When NJ DOE suppresses district-level graduation rates (showing them as NA), this function attempts to calculate them from school-level data. This is useful when district data is suppressed but school-level data is available for the same subgroup.

Usage

recover_suppressed_grate(
  df,
  min_schools = 1,
  min_cohort = 10,
  log_dir = tempdir()
)

Arguments

df: Graduation rate data frame with both school and district level data. Must include columns: district_id, school_id, subgroup, grad_rate, cohort_count, end_year, is_district, is_school
min_schools: Minimum number of schools required to calculate district rate. Default is 1.
min_cohort: Minimum total cohort size required. Default is 10.
log_dir: Directory for log files. Default is tempdir().

Value

Data frame with recovered district rates where possible.

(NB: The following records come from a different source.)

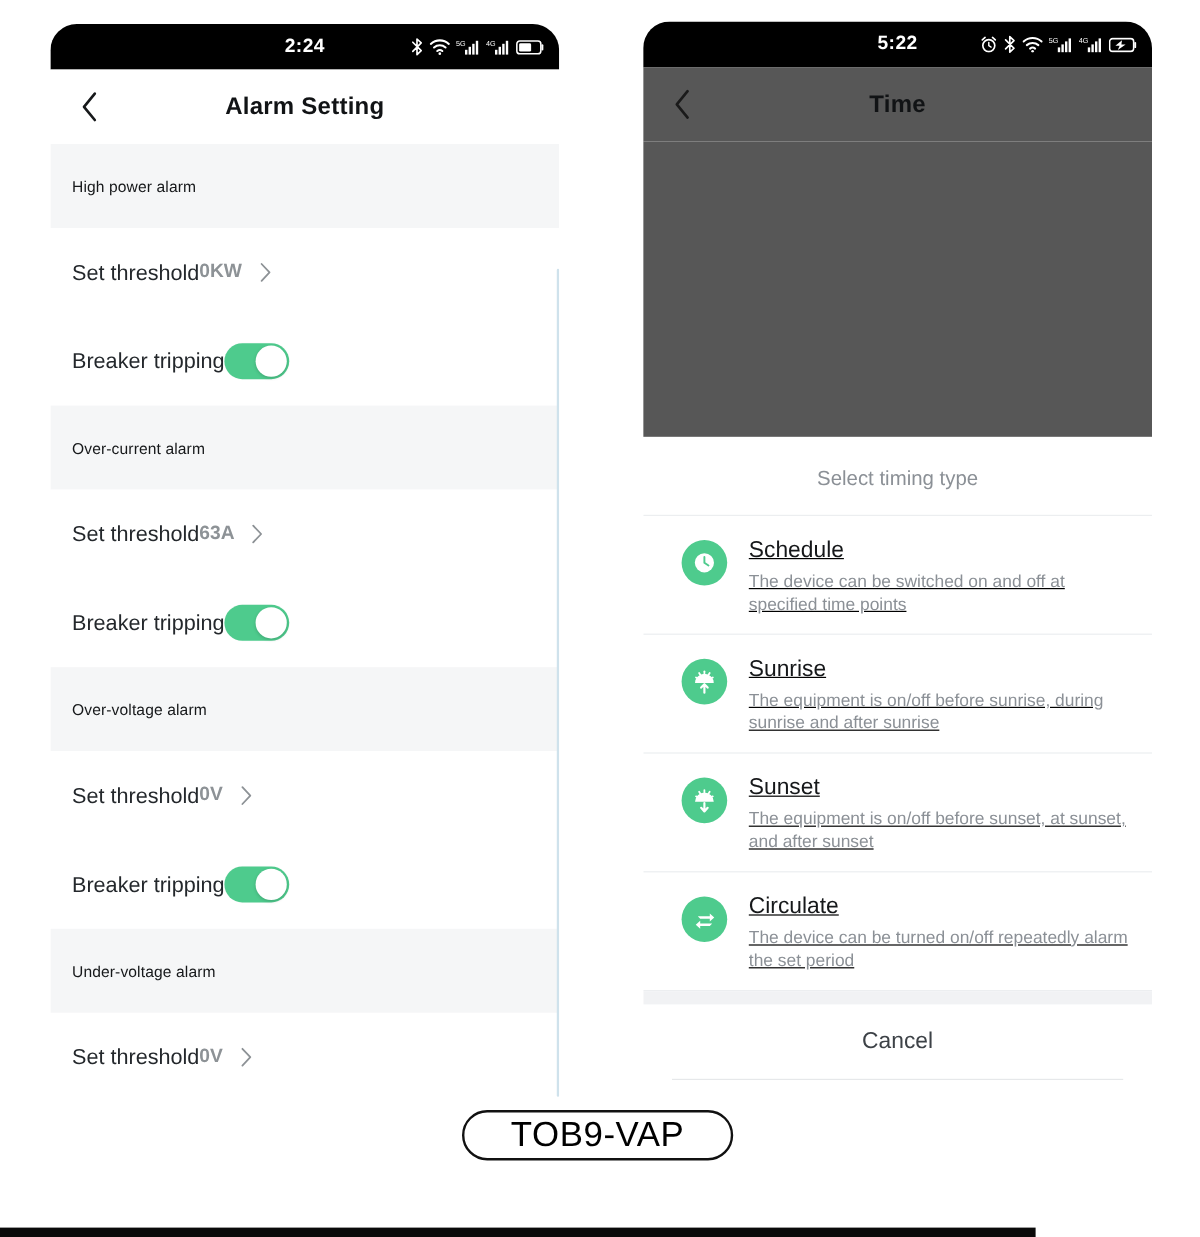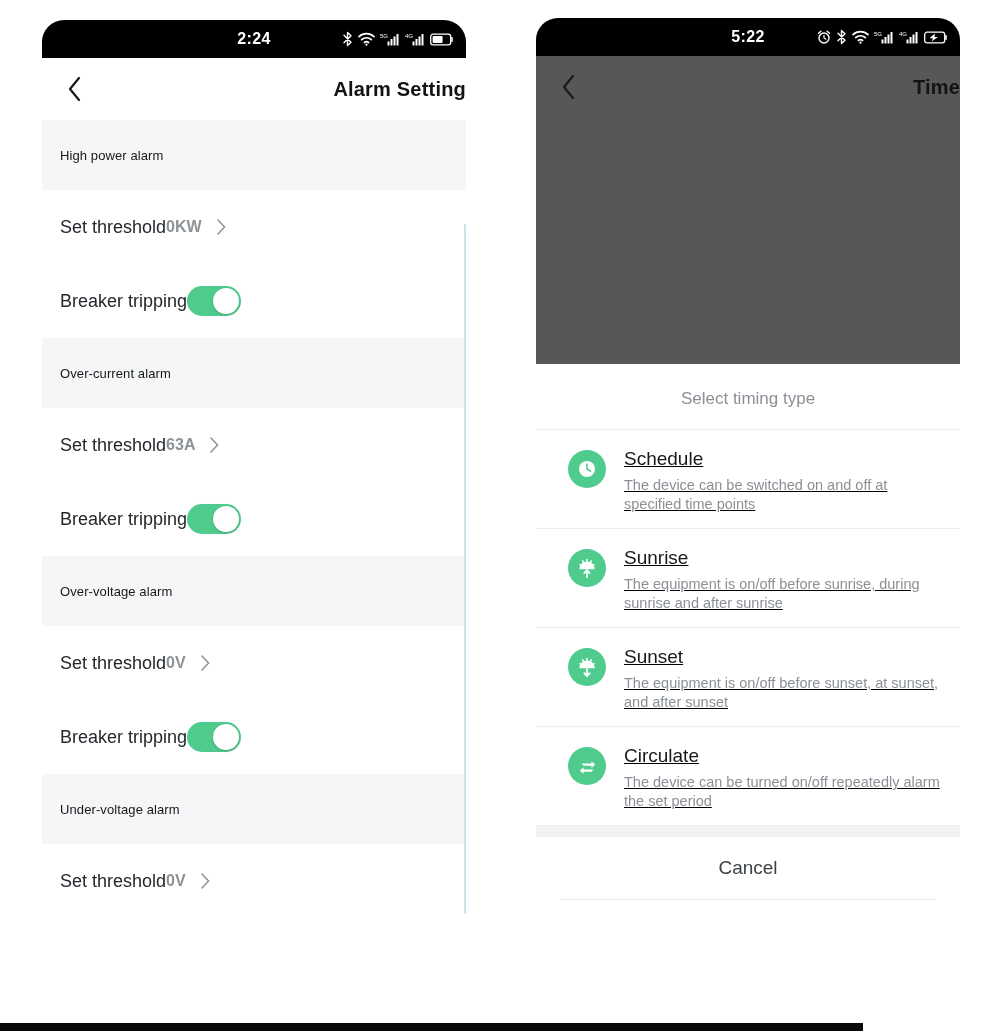--- a/index.html
+++ b/index.html
@@ -68,7 +68,7 @@
   }
   .nav-title {
     flex: 1;
-    text-align: right;
+    text-align: center;
     font-size: 20px;
     font-weight: 700;
     color: #111315;

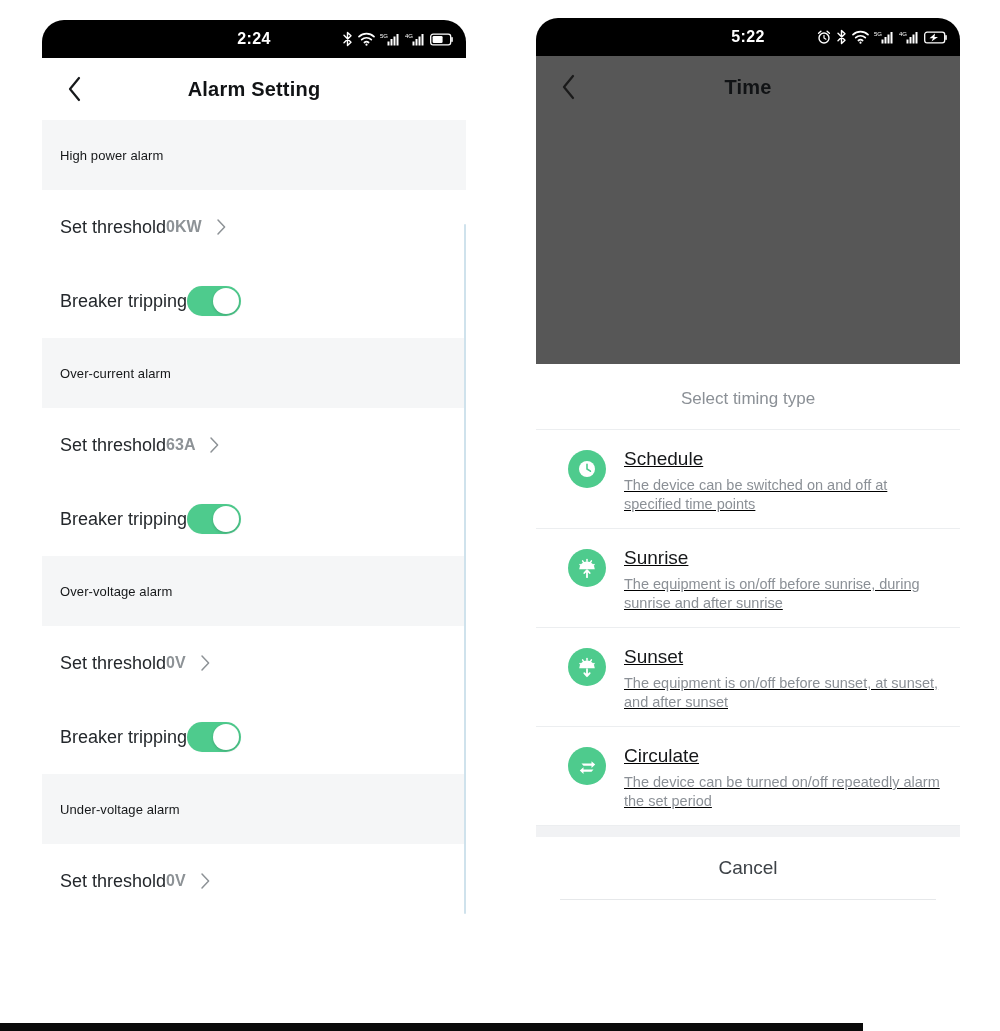--- a/index.html
+++ b/index.html
@@ -489,6 +489,9 @@
     </div>
   </div>
 
+  <div class="pill">
+    <span class="pill-text">TOB9-VAP</span>
+  </div>
 
   <div class="bottom-bar"></div>
 </div>

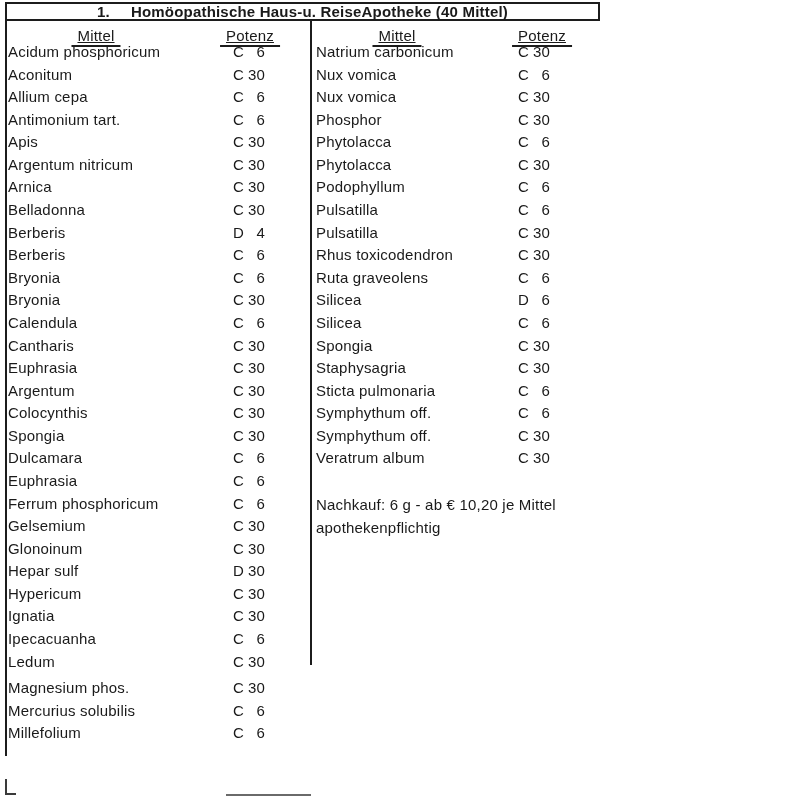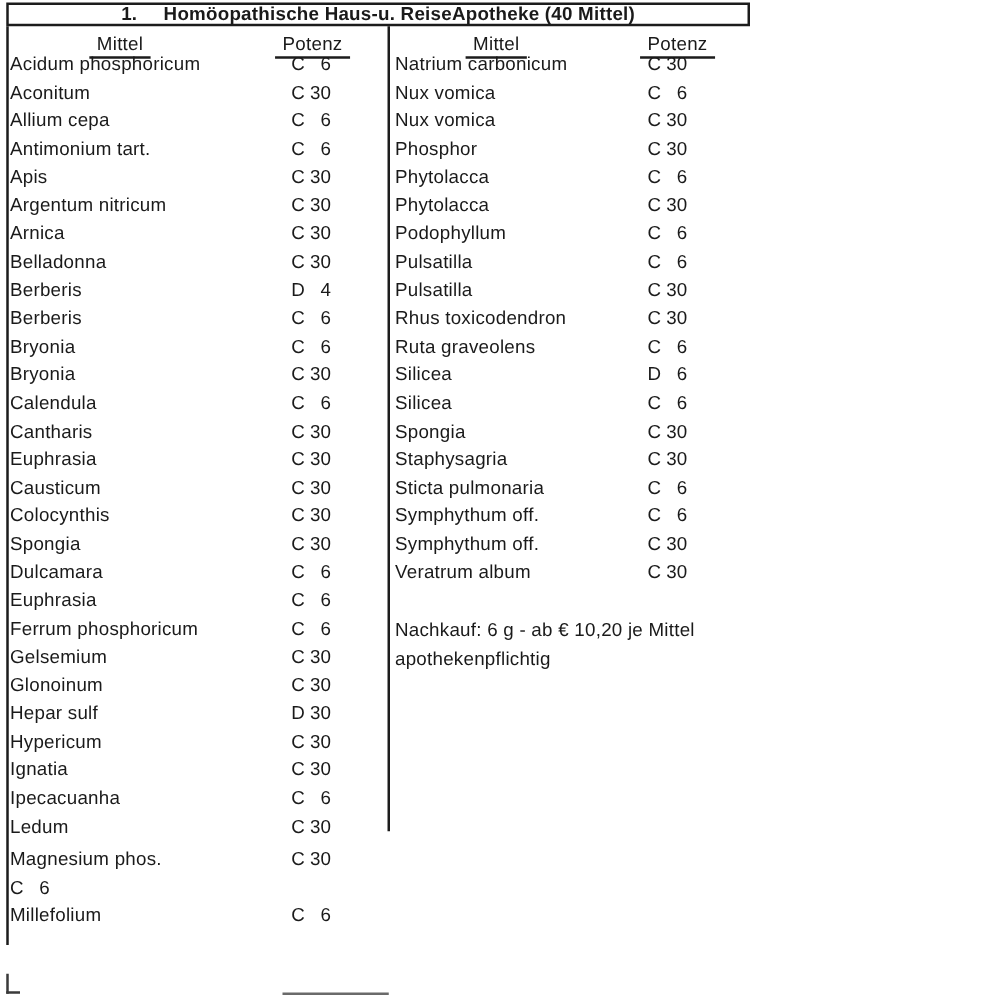--- a/index.html
+++ b/index.html
@@ -18,7 +18,7 @@
   .mid-divider{left:310px;top:21px;height:644px;}
   .hdr{
     position:absolute;top:27px;transform:translateX(-50%);
-    line-height:17px;padding:0 6px 1px 6px;border-bottom:2px solid #1c1c1c;white-space:nowrap;
+    line-height:17px;padding:0 6px 1px 6px;border-bottom:2px solid #1c1c1c;white-space:nowrap;text-decoration:underline;
   }
   .hdr-mittel-left{left:96px;}
   .hdr-potenz-left{left:250px;}

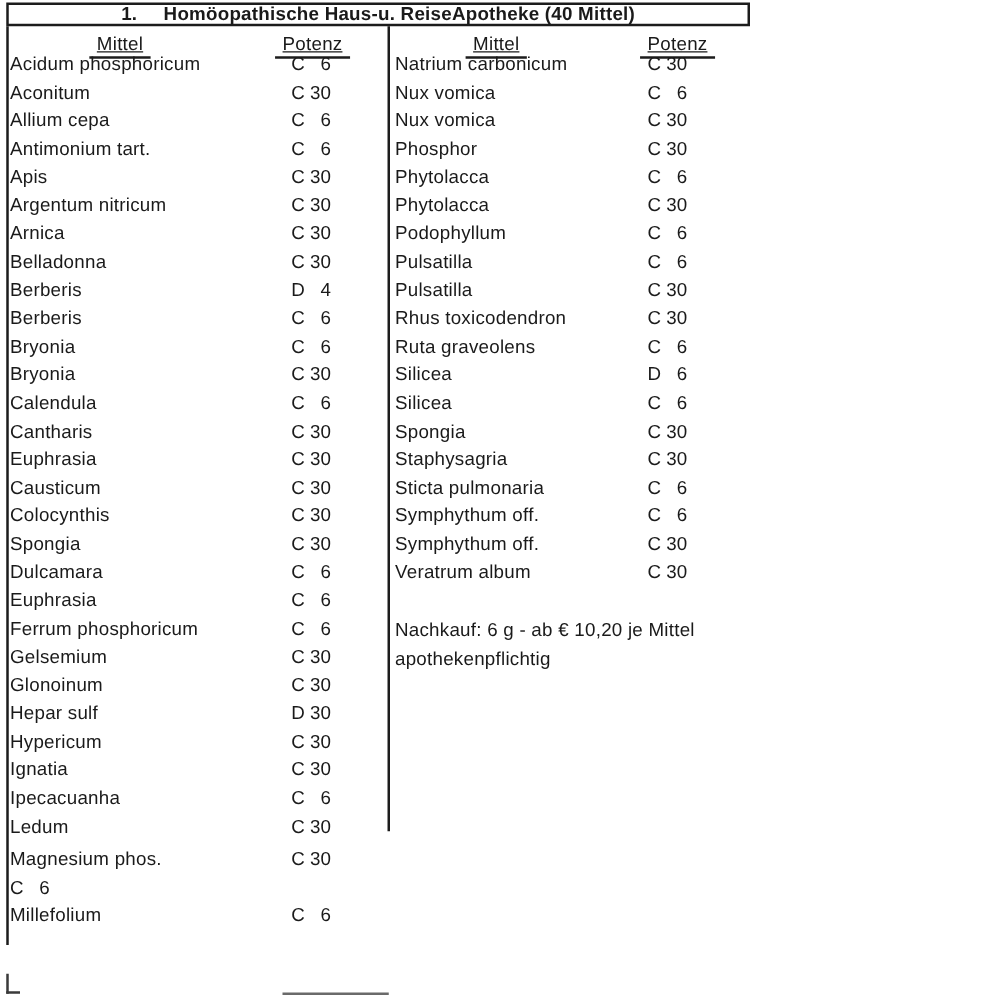--- a/index.html
+++ b/index.html
@@ -133,7 +133,7 @@
         <span class="pnum">30</span>
       </div>
       <div class="row">
-        <span class="name">Causticum</span>
+        <span class="name">Argentum</span>
         <span class="pletter">C</span>
         <span class="pnum">30</span>
       </div>

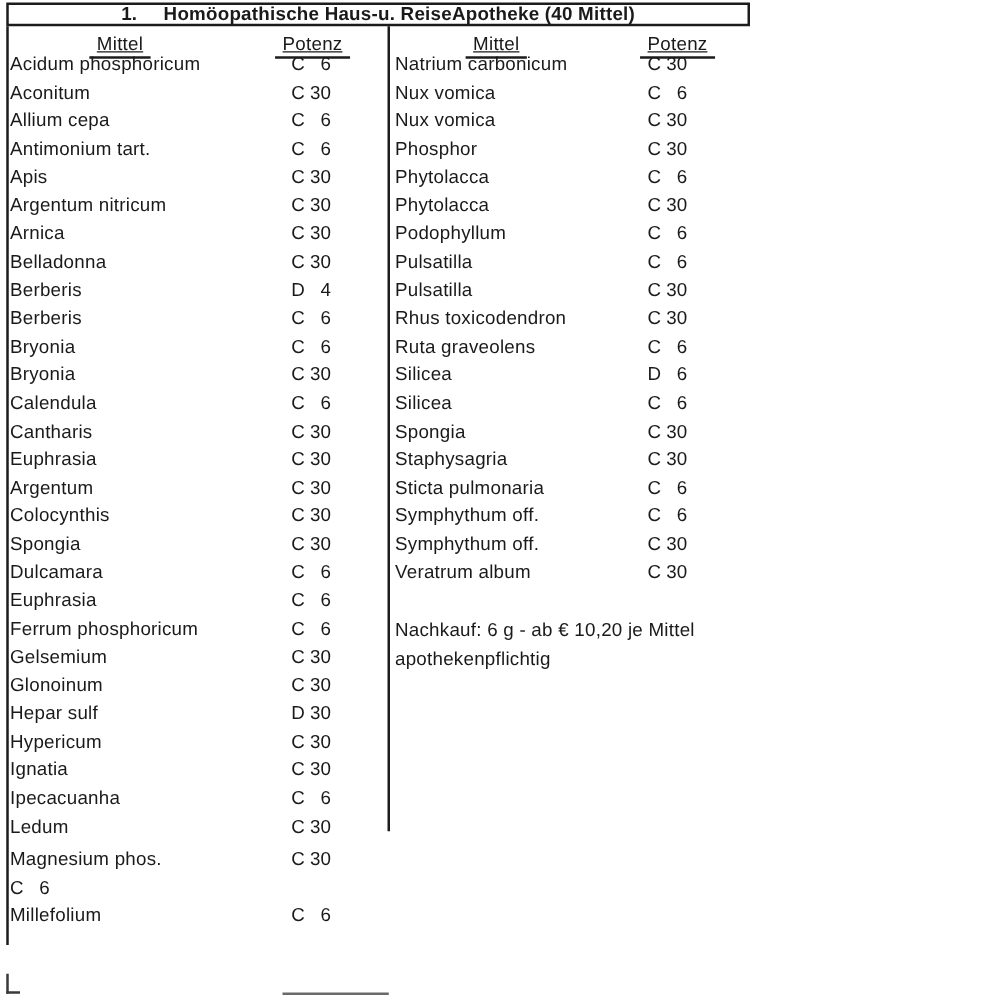--- a/index.html
+++ b/index.html
@@ -203,6 +203,7 @@
         <span class="pnum">30</span>
       </div>
       <div class="row">
+        <span class="name">Mercurius solubilis</span>
         <span class="pletter">C</span>
         <span class="pnum">6</span>
       </div>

Adds columns: - `grad_rate_recovered`: TRUE if the rate was recovered from school data - `grad_rate_original`: Original (suppressed) value before recovery - `recovered_n_schools`: Number of schools used in calculation - `recovered_cohort`: Total cohort used in calculation

Details

The function calculates district rates as the weighted average of school rates, weighted by cohort count. This matches NJ DOE's methodology.

Recovery only occurs when: - District-level grad_rate is NA (suppressed) - At least `min_schools` schools have non-NA rates for that subgroup - Total cohort is at least `min_cohort`

A log file is written with details of all recoveries.